◆ **Assignment**
Bring together copies of the lines in the data below that contain the word "center".
++++ Material for this exercise
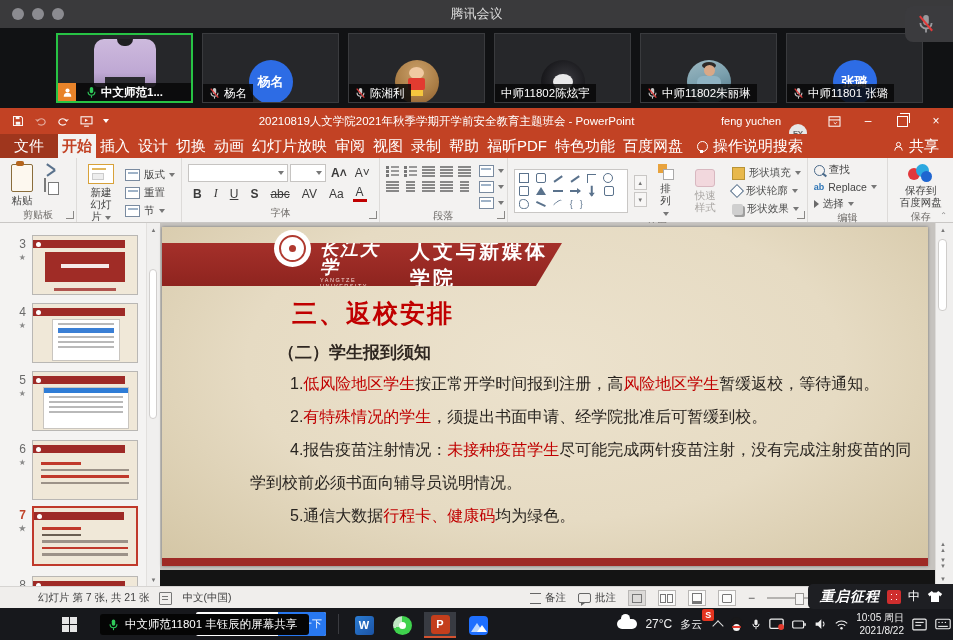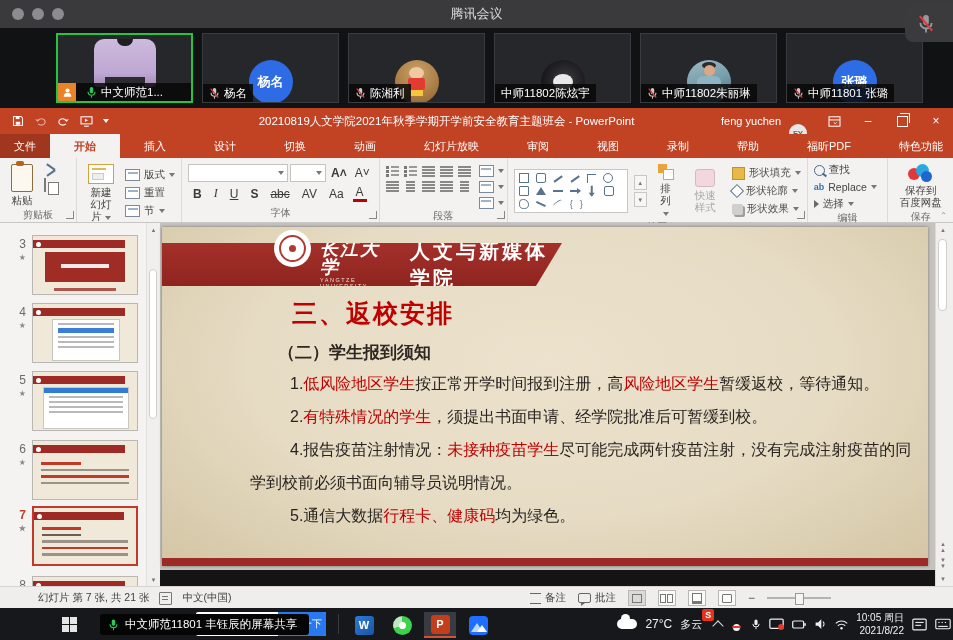--- a/index.html
+++ b/index.html
@@ -19,7 +19,7 @@
          display:flex;gap:9px;padding-left:56px;box-sizing:border-box;align-items:center;}
   .tile{position:relative;width:137px;height:70px;background:#26272a;border:1px solid #3a3b3e;
         box-sizing:border-box;overflow:hidden;flex:0 0 auto;}
-  .tile.active{border:2px solid #27c345;}
+  .tile.active{border:2px solid #27c345;font-weight:bold;}
   .tile-label{position:absolute;left:0;bottom:0;display:flex;align-items:center;gap:4px;
               background:rgba(8,8,8,.85);color:#fff;font-size:11.5px;height:18px;padding:0 6px;}
   .tile.active .tile-label{width:100%;justify-content:center;padding:0;box-sizing:border-box;}

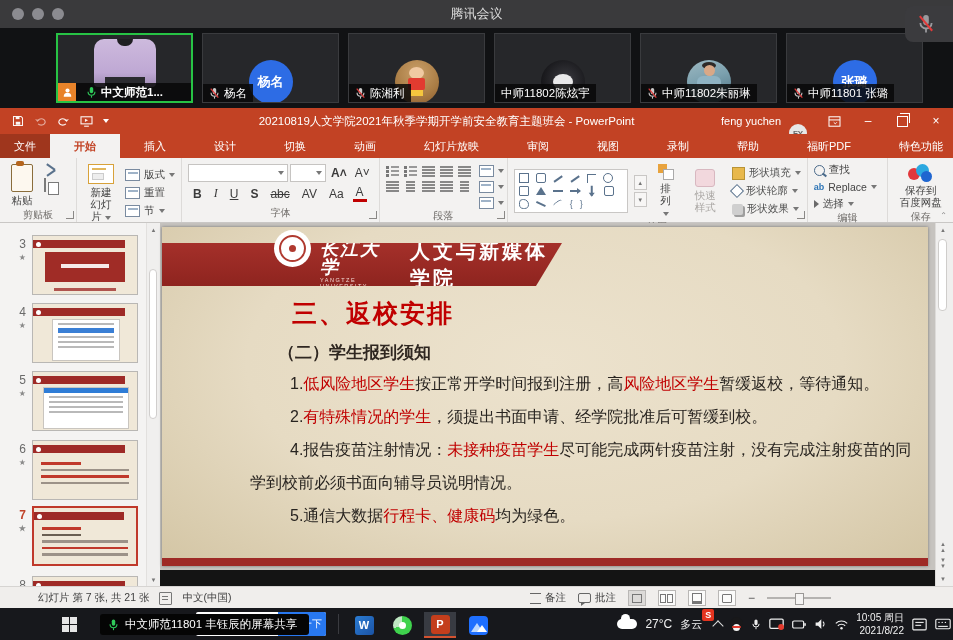--- a/index.html
+++ b/index.html
@@ -69,7 +69,7 @@
   .restore-glyph:before{content:"";position:absolute;left:2px;top:-4px;width:9px;height:9px;border:1px solid #fff;border-bottom:none;border-left:none;}
 
   .ppt-tabs{position:absolute;left:0;top:134px;width:953px;height:24px;background:var(--ppt-red,#C24224);
-            display:flex;align-items:stretch;color:#fff;font-size:11px;}
+            display:flex;align-items:stretch;color:#fff;font-size:15px;}
   .tab{display:flex;align-items:center;padding:0 24px;white-space:nowrap;}
   .tab.file{background:rgba(0,0,0,.18);padding:0 14px;}
   .tab.sel{background:#f3f2f1;color:var(--ppt-red,#C24224);font-weight:bold;}

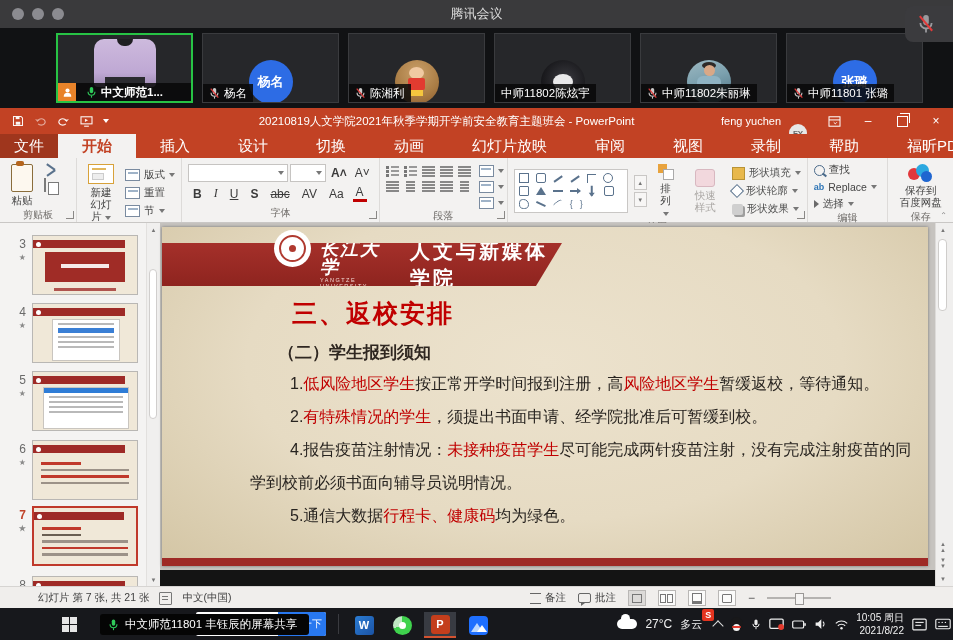--- a/index.html
+++ b/index.html
@@ -70,7 +70,7 @@
 
   .ppt-tabs{position:absolute;left:0;top:134px;width:953px;height:24px;background:var(--ppt-red,#C24224);
             display:flex;align-items:stretch;color:#fff;font-size:15px;}
-  .tab{display:flex;align-items:center;padding:0 24px;white-space:nowrap;}
+  .tab{display:flex;align-items:center;padding:0 4px;white-space:nowrap;}
   .tab.file{background:rgba(0,0,0,.18);padding:0 14px;}
   .tab.sel{background:#f3f2f1;color:var(--ppt-red,#C24224);font-weight:bold;}
   .tellme{display:flex;align-items:center;gap:5px;padding:0 10px;}

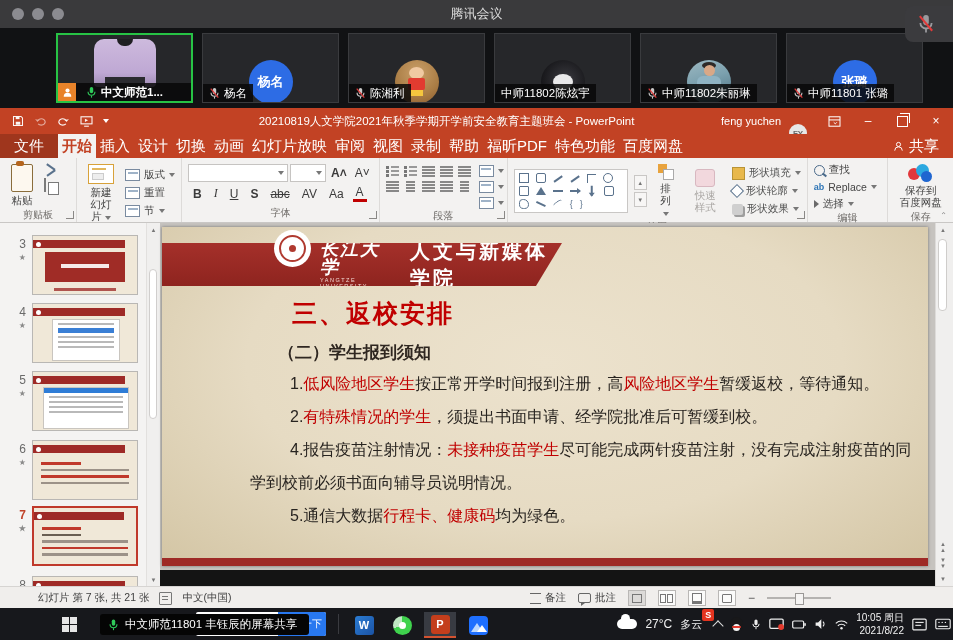--- a/index.html
+++ b/index.html
@@ -446,6 +446,10 @@
     <span class="tab">福昕PDF</span>
     <span class="tab">特色功能</span>
     <span class="tab">百度网盘</span>
+    <span class="tellme">
+      <span class="bulb"></span>
+      <span>操作说明搜索</span>
+    </span>
     <span class="share-btn">
       <svg width="11" height="11" viewBox="0 0 16 16">
           <circle cx="8" cy="5" r="3" fill="none" stroke="#fff" stroke-width="1.4"></circle>

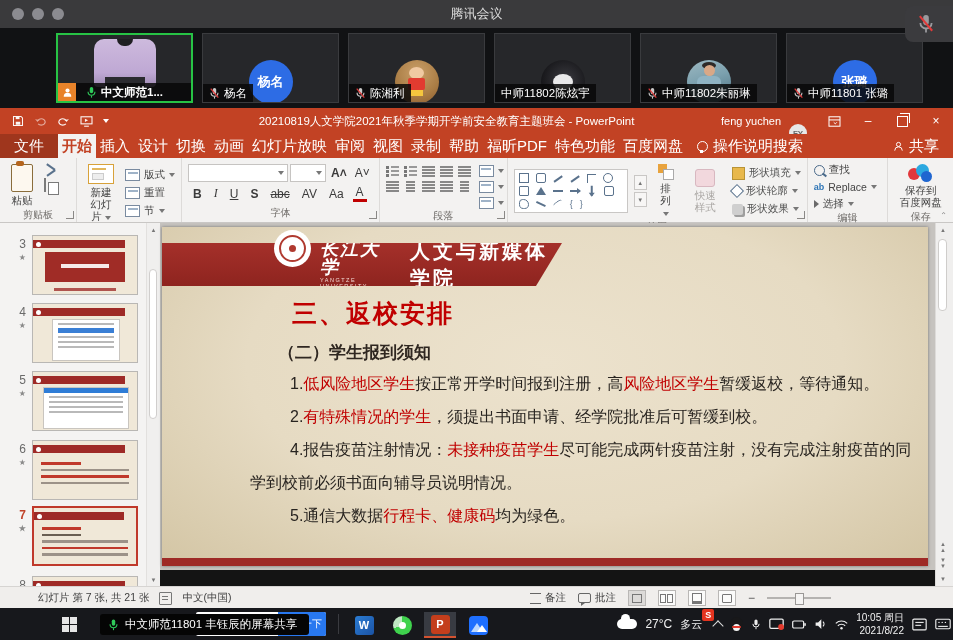--- a/index.html
+++ b/index.html
@@ -817,6 +817,14 @@
     </div>
   </div>
 
+  <div class="ime">
+    <span class="ime-text">重启征程</span>
+    <span class="ime-seal"></span>
+    <span class="ime-mode">中</span>
+    <svg width="16" height="13" viewBox="0 0 20 16">
+        <path d="M6 1 L1 5 L3.5 8 L5 6.5 L5 15 L15 15 L15 6.5 L16.5 8 L19 5 L14 1 L12 3 L8 3 Z" fill="#fff"></path>
+      </svg>
+  </div>
 
   <div class="taskbar">
     <span class="start">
++++++++
◆ **Task solution**
          display:flex;gap:9px;padding-left:56px;box-sizing:border-box;align-items:center;}
   .tile-label{position:absolute;left:0;bottom:0;display:flex;align-items:center;gap:4px;
   .tile.active .tile-label{width:100%;justify-content:center;padding:0;box-sizing:border-box;}
   .tab{display:flex;align-items:center;padding:0 24px;white-space:nowrap;}
-  .tab{display:flex;align-items:center;padding:0 24px;white-space:nowrap;}
+  .tab{display:flex;align-items:center;padding:0 4px;white-space:nowrap;}
   .tellme{display:flex;align-items:center;gap:5px;padding:0 10px;}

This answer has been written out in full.